(Version comparison data)
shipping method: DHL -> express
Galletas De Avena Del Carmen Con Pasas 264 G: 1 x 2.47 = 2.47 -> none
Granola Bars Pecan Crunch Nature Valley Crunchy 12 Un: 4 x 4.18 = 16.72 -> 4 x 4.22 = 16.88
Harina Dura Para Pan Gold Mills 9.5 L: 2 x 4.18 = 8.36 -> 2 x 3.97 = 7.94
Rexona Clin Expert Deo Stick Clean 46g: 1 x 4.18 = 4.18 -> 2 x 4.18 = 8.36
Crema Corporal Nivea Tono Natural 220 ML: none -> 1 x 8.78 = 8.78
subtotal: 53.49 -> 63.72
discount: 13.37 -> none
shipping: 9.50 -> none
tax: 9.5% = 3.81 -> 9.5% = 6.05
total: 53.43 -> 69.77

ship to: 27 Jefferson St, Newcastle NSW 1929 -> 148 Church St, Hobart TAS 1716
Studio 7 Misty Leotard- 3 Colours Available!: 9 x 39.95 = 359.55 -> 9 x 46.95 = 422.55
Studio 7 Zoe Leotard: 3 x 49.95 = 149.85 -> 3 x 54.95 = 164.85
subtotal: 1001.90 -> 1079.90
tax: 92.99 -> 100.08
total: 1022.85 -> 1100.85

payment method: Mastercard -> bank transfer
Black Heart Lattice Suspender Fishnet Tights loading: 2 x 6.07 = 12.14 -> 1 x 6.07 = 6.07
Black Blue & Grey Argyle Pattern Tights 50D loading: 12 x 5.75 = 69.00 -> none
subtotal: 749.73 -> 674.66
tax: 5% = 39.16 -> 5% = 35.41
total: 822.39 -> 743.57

▸ **TASK TO COMPLETE**: Print every record exactly as written.

▸ **RESULT OF THIS EXERCISE**:
shipping method: DHL -> express
Galletas De Avena Del Carmen Con Pasas 264 G: 1 x 2.47 = 2.47 -> none
Granola Bars Pecan Crunch Nature Valley Crunchy 12 Un: 4 x 4.18 = 16.72 -> 4 x 4.22 = 16.88
Harina Dura Para Pan Gold Mills 9.5 L: 2 x 4.18 = 8.36 -> 2 x 3.97 = 7.94
Rexona Clin Expert Deo Stick Clean 46g: 1 x 4.18 = 4.18 -> 2 x 4.18 = 8.36
Crema Corporal Nivea Tono Natural 220 ML: none -> 1 x 8.78 = 8.78
subtotal: 53.49 -> 63.72
discount: 13.37 -> none
shipping: 9.50 -> none
tax: 9.5% = 3.81 -> 9.5% = 6.05
total: 53.43 -> 69.77

ship to: 27 Jefferson St, Newcastle NSW 1929 -> 148 Church St, Hobart TAS 1716
Studio 7 Misty Leotard- 3 Colours Available!: 9 x 39.95 = 359.55 -> 9 x 46.95 = 422.55
Studio 7 Zoe Leotard: 3 x 49.95 = 149.85 -> 3 x 54.95 = 164.85
subtotal: 1001.90 -> 1079.90
tax: 92.99 -> 100.08
total: 1022.85 -> 1100.85

payment method: Mastercard -> bank transfer
Black Heart Lattice Suspender Fishnet Tights loading: 2 x 6.07 = 12.14 -> 1 x 6.07 = 6.07
Black Blue & Grey Argyle Pattern Tights 50D loading: 12 x 5.75 = 69.00 -> none
subtotal: 749.73 -> 674.66
tax: 5% = 39.16 -> 5% = 35.41
total: 822.39 -> 743.57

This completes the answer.